The horse racing industry had been struggling a bit, but the 2013 season at the New Meadowlands Racetrack exceeded expectations. Meadowlands Chairman Jeff Gural told NJ Today Managing Editor Mike Schneider that a new initiative helped increase bets and that the Meadowlands is building a new grandstand that he hopes will grow business even more.
The 2013 betting season was much better than the previous year. “We were up $40 million so there was $40 million more bet this year than the same period last year. And we raced six less days so we’re really up about 35 percent,” Gural explained. He attributes the increase to trying a new tactic.
“We were approached by a large gambling syndicate and basically the way it operates, we send our signal out and they had been betting with us for the last 10 or 15 years so they said, ‘Well if you charged us less for our signal, we’ll bet 10 times more than we bet now. And if we do that, then other people will bet,'” Gural said. “He was right. They increased their betting by 10 times but everybody else jumped on the bandwagon.”
Gural explained the bigger the betting pool, the better it is for those placing wagers because they know they’re not betting against themselves. The initiative seemed to work because Gural said the Meadowlands had 25 days this year where it handled more than $3 million and there were just four days like that last year.
Coming off a successful season, Gural said the Meadowlands is building a new grandstand. “The building we’re in is obsolete. So I think the growth for us is gonna hopefully be in the live attendance and the live handle,” he said.
In the warmer weather, Gural said live attendance increased and during the summer months, attendees remain outside so it doesn’t matter to them what the building looks like. But the goal is to make the building more up-to-date and attractive all year round.
“I remember going to the Meadowlands when it opened 37 years ago. And that was your first instinct, was wow, this is so different than the old racetracks that you were used to — Aqueduct, Belmont. I think people are gonna say the same thing,” Gural said. “The designer convinced me that we should put lounge chairs in where people would ordinarily stand and read the program. So she said, ‘Well you’re trying to get young people. This is what you need.’ So I said, “OK I’ll try it. You’re probably right.'”
The Super Bowl coming to New Jersey is another opportunity for the Meadowlands. Gural said the Meadowlands has rented the NFL the building for the sponsors party. “So hopefully we’ll expose it to that group of people. We plan to use the building for more than racing,” he said. “In fact we’re changing our name to Meadowlands Racing and Entertainment because we only race 81 or 82 days.”
There is a concert scheduled for early October that will take place on the infield that Gural said he hopes is successful. “We’ll go from there,” he said. “They think we can host birthday parties and that type of thing because it’s gonna be a fun place.”

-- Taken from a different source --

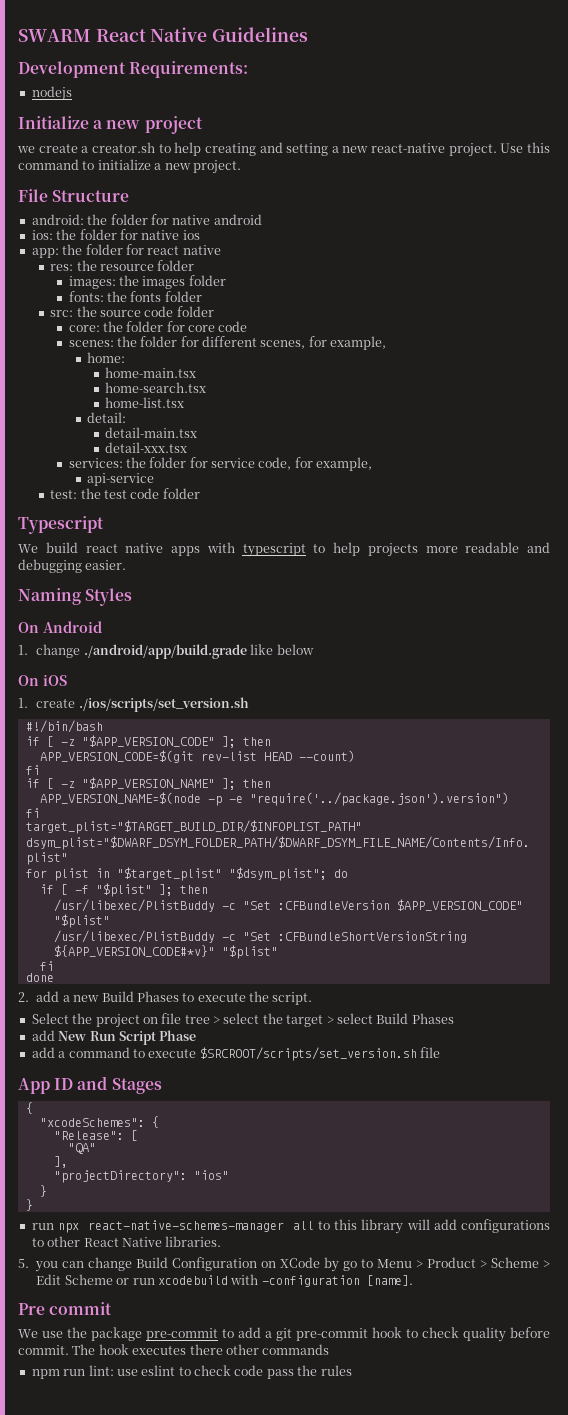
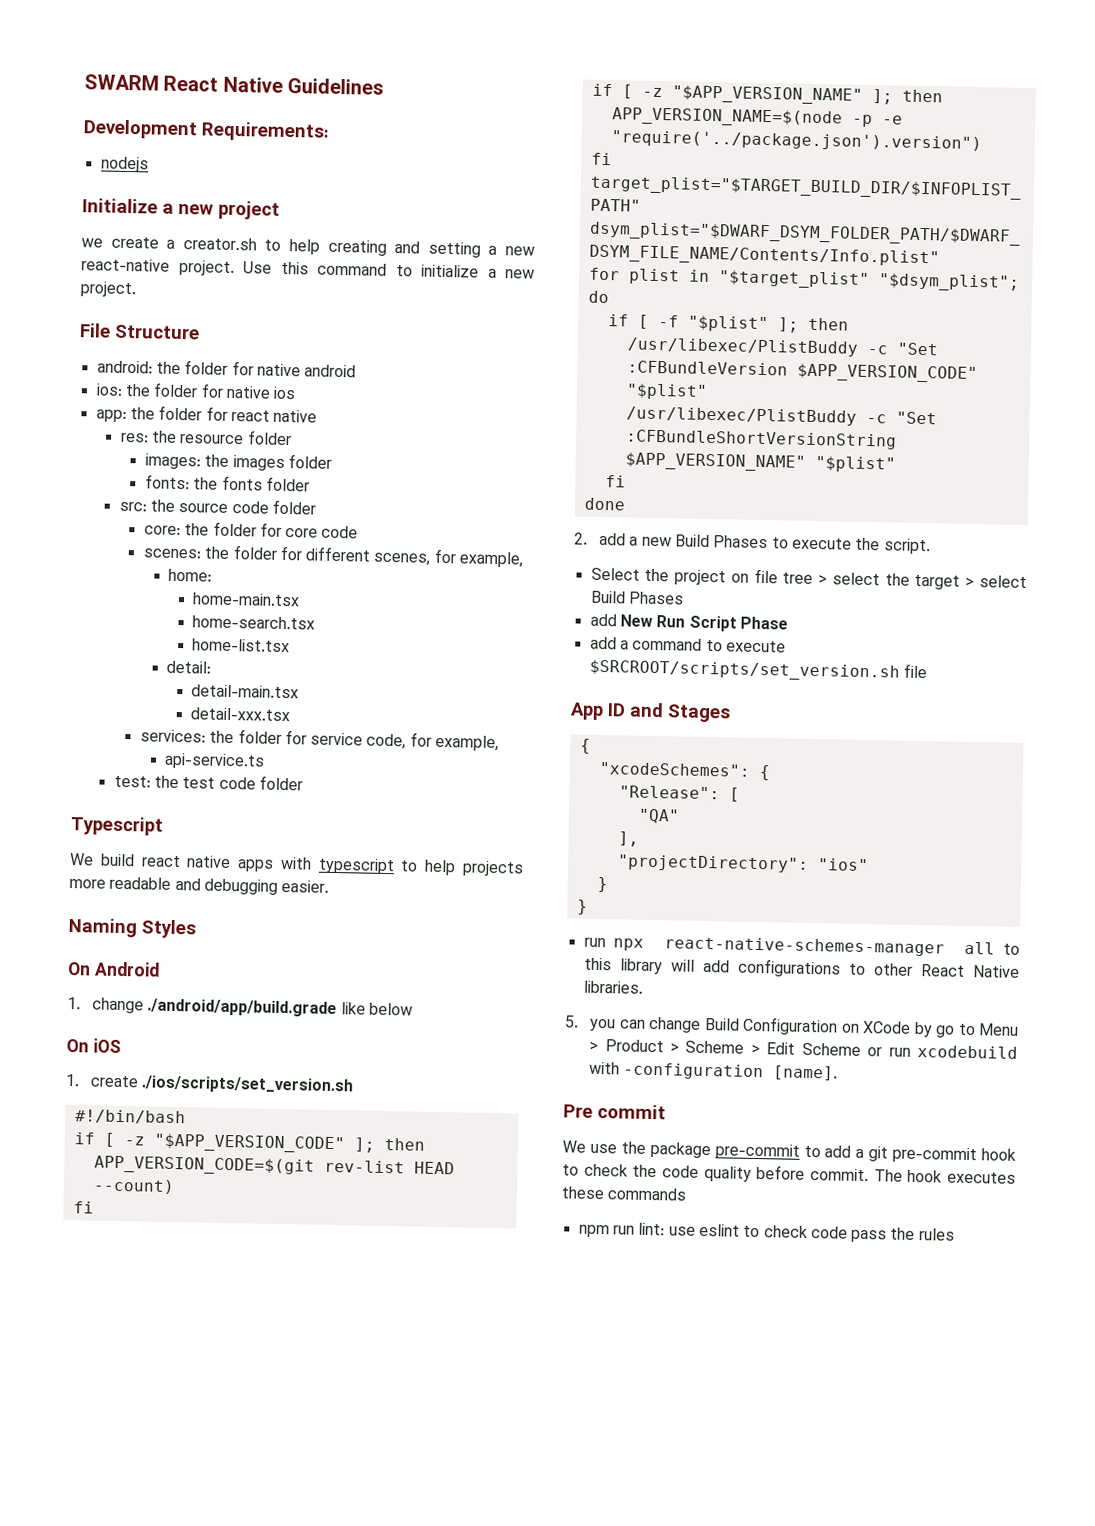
[86,473,154,486] api-service -> [163,752,265,770] api-service.ts
[53,945,215,957] ${APP_VERSION_CODE#*v}" -> [624,452,806,472] $APP_VERSION_NAME"
(459, 1332) none -> [632,1164,699,1178] the code
[189,1344,259,1355] there other -> [561,1186,605,1200] these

Gural said the long-term problem he sees is that he can’t control what happens outside of the Meadowlands. “So even if I’m successful, we’re sending our signal to other racetracks and we’re taking that signal. So if the other racetracks aren’t building new buildings, which they’re not for the most part, then you would assume that the people betting on my signal are gonna gradually disappear,” he said.
He also said he believes a casino will come to the Meadowlands in the future, but he’s not sure who will own it, though he would like to.
“The governor’s position has always been he wants to wait five years, give Atlantic City five years. We’re in the third year. I’d be lying if I didn’t say I’ve been encouraged by the fact that Atlantic City isn’t doing particularly well. Revel obviously has been a surprise failure. I thought Revel would actually be a success,” Gural said.
According to Gural, the worse Atlantic City does, the better the chances that casinos will be permitted outside of that area. He said it proves that people from northern New Jersey are no longer driving to Atlantic City, but they’re going to Bethlehem, Pa., Aqueduct or Yonkers to gamble.
“I think having 12 casinos in one city in the state versus the New York or Pennsylvania model where you have the casinos located all over the state, it seems illogical that you’d have them all in one place. Plus, to be honest, they just didn’t invest the money they should’ve to improve the town. So once you get away from the boardwalk and that area, the people are disappointed,” Gural said. “I don’t wish them any harm, but I don’t think there’s much you can do to get someone to get in a car and drive two hours when they can drive 10 minutes.”